El buen cine logra cualquier objetivo, por imposible que parezca.
Pensar que una película sobre Adam, un joven de 27 años que contrae cáncer, pueda resultar divertida, amena, sensible, respetuosa y esperanzadora, suena a imposible. Los prejuicios son duros de erradicar.
50/50 derrumba todos los miedos, ratificando que hay un movimiento más que atractivo en el nuevo cine independiente norteamericano. Una trama sólida (mérito de un excelente guión), un director sobrio e imaginativo y un grupo de intérpretes excepcionales son el pasaje para una excursión sentimental inolvidable.
Si Terms of endearment (La fuerza del cariño) -citada irónicamente por el protagonista en el momento en que anuncia la enfermedad a sus padres- fue una exposición lastimosa, lacrimógena y exacerbada del golpe bajo sobre el mismo tema, 50/50 es su exacta contracara.

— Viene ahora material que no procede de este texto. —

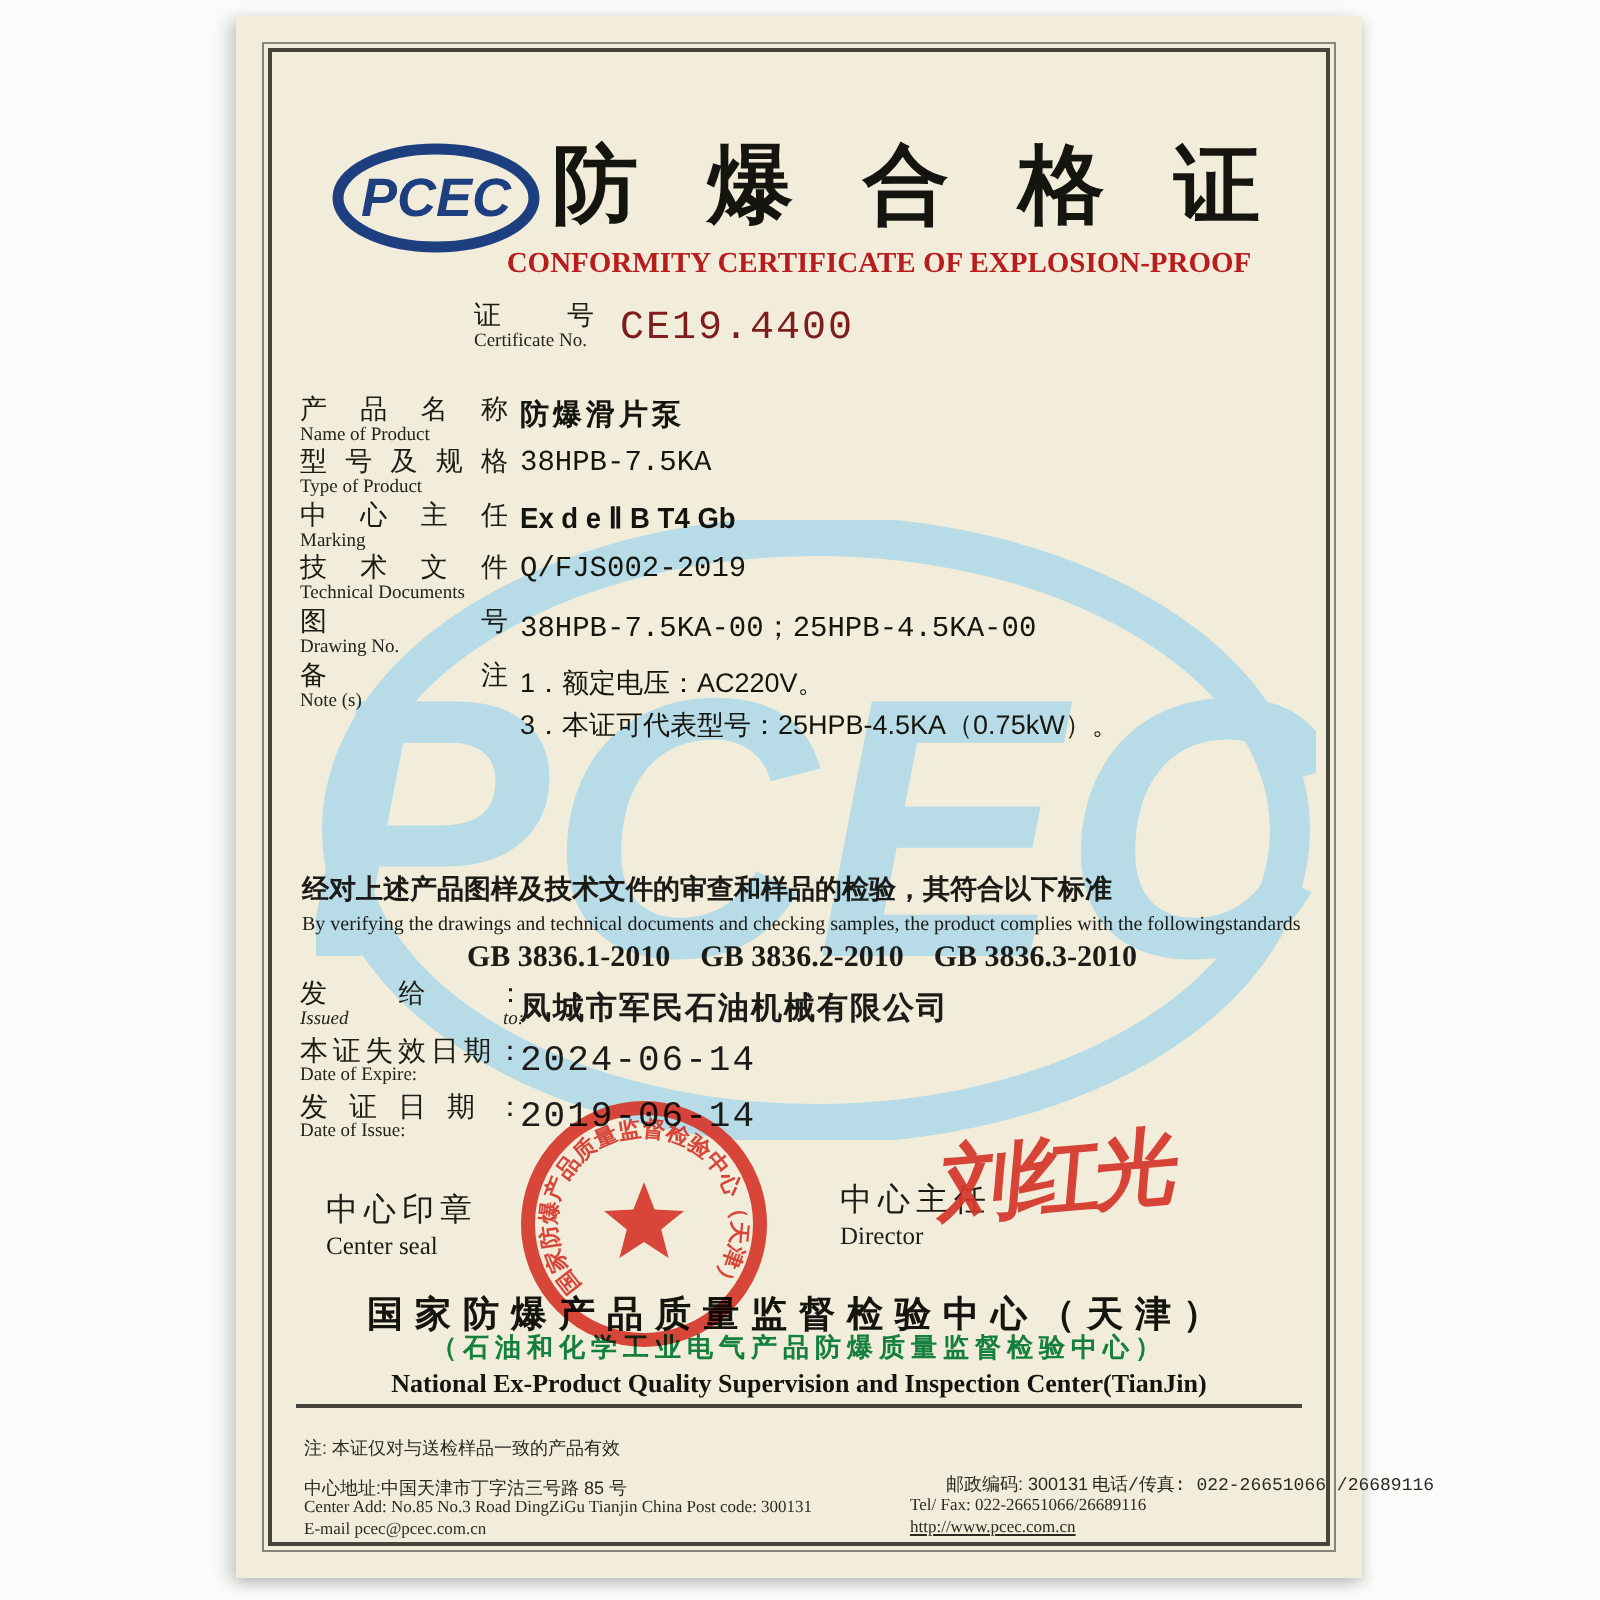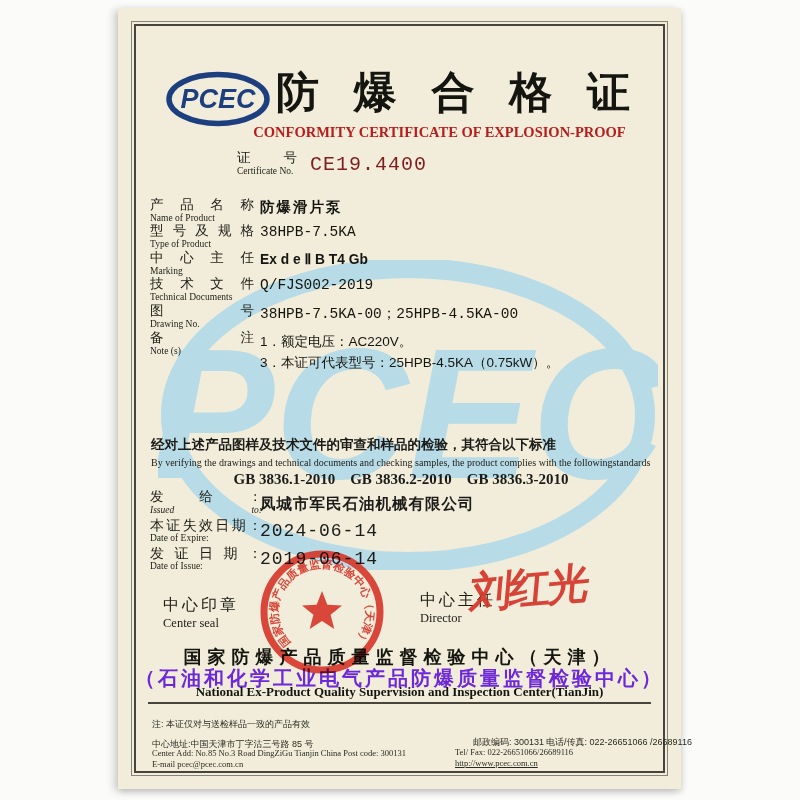--- a/index.html
+++ b/index.html
@@ -65,8 +65,8 @@
   
   .org1{position:absolute;left:0;top:637px;width:100%;text-align:center;font-size:18px;
         font-weight:600;letter-spacing:6px;color:#15150f;white-space:nowrap;}
-  .org2{position:absolute;left:0;top:657px;width:100%;text-align:center;font-size:20px;
-        font-weight:600;letter-spacing:3px;color:#6d28d9;white-space:nowrap;}
+  .org2{position:absolute;left:0;top:657px;width:100%;text-align:center;font-size:13px;
+        font-weight:600;letter-spacing:3px;color:#15803d;white-space:nowrap;}
   .org3{position:absolute;left:0;top:676px;width:100%;text-align:center;
         font-family:"Liberation Serif",serif;font-weight:700;font-size:13px;color:#15150f;}
   .org-rule{position:absolute;left:30px;top:694px;width:503px;border-bottom:2px solid #45453c;}

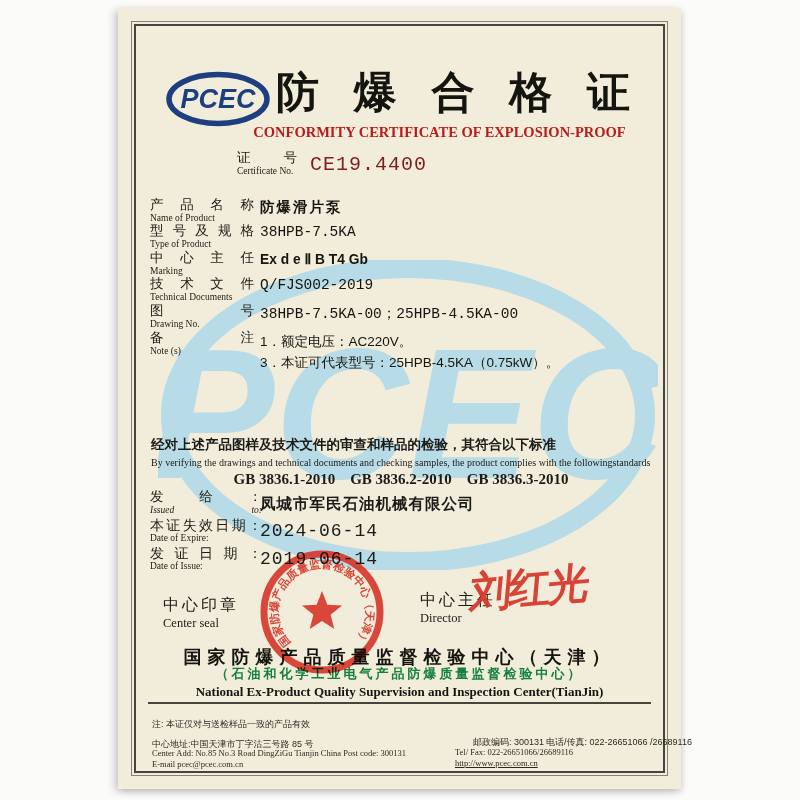--- a/index.html
+++ b/index.html
@@ -212,7 +212,7 @@
     <div class="fnote en" style="left:34px;top:740px;">Center Add: No.85 No.3 Road DingZiGu Tianjin China Post code: 300131</div>
     <div class="fnote en" style="left:34px;top:751px;">E-mail pcec@pcec.com.cn</div>
     <div class="fnote" style="left:355px;top:728px;">邮政编码: 300131</div>
-    <div class="fnote" style="left:428px;top:728px;">电话/传真: 022-26651066 /26689116</div>
+    <div class="fnote" style="left:428px;top:728px;font-family:Liberation Mono, monospace;">电话/传真: 022-26651066 /26689116</div>
     <div class="fnote en" style="left:337px;top:739px;">Tel/ Fax: 022-26651066/26689116</div>
     <div class="fnote en fweb" style="left:337px;top:750px;">http://www.pcec.com.cn</div>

Por terrible que sea, todo en este film extraordinario fluye con la simpleza de lo cotidiano. La enfermedad del protagonista, el amigo fiestero pero fiel, la novia dubitativa, la madre desorientada (una espléndida Anjelica Houston), el padre con Alzheimer y hasta Huesudo, el perro callejero que rebosa una fidelidad incondicional que algunos humanos desconocen.
Hay momentos en los que el cine imita a la vida.
El humor (a veces negro) es una magnífica herramienta para que el drama no consuma ni al protagonista ni al espectador. No sobran diálogos: los personajes dicen sólo lo indispensable. No faltan silencios. Un botón de muestra: la entrada de Adam al hospital y su primer contacto con el universo de los enfermos de cáncer es, sencillamente, prodigiosa.
Sin la moralina pretendidamente aleccionadora del cine hamburguesa o pochoclero, 50/50 (en referencia a las posibilidades primigenias de cura; luego la cosa se complicará), eligió una cuidada y verosímil progresión dramática, que estalla cada vez que debe hacerlo. Las discusiones con el mejor amigo, el (entendible) cargoseo materno, el miedo ante la cirugía inevitable y definitoria, la explosión emocional del enfermo cuando siente que no puede más, simplemente porque no puede más, engrandecen los alcances de una obra que va mucho más allá de una película sobre enfermedades terminales.
50/50 es un vehículo formidable para reflexionar acerca de lo mejor y lo peor de nuestra sociedad. Es una reivindicación del sentimiento y la tenacidad sobre la inexperiencia (la psicóloga de Adam), un replanteo sobre los vínculos familiares y afectivos (¿es necesario estar en una camilla, a punto de entrar al quirófano, para verbalizar el amor a los padres?) y –en tiempos de proactividad y eficiencia a la carta- un grito pelado a favor de lo fabulosamente imperfectos y falibles que somos los seres humanos cuando tenemos miedo.
Y, también, de lo tremendamente vulnerables que nos volvemos cuando falta alguien a nuestro lado.
Por fortuna, la película termina con el único final posible para semejante maratón de sentimientos.
Hace una punta de años, cuando escribí en un matutino sobre Mediterráneo, aquella joya italiana de Gabriele Salvatores, expresé que “las grandes películas ayudan a entender mejor la vida”.
50/50 también tiene esa maravillosa cualidad.